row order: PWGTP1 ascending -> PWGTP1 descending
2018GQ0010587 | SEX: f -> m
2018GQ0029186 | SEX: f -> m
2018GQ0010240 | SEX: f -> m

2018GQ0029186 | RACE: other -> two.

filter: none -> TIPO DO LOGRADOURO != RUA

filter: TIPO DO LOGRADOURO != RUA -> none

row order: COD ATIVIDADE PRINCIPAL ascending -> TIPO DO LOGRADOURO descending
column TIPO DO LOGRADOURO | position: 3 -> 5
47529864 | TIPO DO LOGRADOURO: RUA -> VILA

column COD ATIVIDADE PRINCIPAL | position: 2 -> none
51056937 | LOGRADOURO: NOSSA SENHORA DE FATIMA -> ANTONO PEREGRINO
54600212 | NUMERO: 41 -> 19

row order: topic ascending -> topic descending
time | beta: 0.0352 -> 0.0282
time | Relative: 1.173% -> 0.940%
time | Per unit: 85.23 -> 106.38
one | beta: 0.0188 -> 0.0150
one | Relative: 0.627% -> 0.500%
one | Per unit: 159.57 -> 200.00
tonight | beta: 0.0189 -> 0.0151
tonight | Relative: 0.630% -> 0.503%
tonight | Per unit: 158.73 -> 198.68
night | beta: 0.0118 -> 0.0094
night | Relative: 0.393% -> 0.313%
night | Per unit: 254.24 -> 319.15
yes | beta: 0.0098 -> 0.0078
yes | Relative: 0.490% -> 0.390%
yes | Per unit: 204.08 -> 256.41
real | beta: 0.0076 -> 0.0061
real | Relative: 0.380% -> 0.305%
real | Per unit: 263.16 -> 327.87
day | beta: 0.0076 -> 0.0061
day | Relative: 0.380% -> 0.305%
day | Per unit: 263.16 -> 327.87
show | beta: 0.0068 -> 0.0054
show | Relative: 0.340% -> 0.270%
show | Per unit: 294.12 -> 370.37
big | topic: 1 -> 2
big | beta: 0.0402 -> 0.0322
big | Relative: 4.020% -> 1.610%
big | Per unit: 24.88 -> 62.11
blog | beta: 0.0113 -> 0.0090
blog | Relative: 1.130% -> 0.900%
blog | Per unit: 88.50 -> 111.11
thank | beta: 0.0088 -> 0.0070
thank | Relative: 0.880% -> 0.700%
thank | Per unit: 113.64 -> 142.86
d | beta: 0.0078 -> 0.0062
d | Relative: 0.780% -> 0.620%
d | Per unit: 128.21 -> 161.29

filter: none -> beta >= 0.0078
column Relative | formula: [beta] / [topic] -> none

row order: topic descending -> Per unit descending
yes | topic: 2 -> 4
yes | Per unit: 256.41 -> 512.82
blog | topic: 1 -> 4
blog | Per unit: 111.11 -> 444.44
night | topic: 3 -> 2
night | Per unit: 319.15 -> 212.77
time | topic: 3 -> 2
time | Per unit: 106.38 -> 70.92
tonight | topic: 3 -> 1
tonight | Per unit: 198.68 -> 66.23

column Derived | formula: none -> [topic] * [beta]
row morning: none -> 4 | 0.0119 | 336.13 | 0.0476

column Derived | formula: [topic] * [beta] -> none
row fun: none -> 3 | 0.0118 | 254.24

**How to complete this task**.
Line count for the word "position": tally the lines in the records that include it and give only the result.

**Result of this exercise**.
2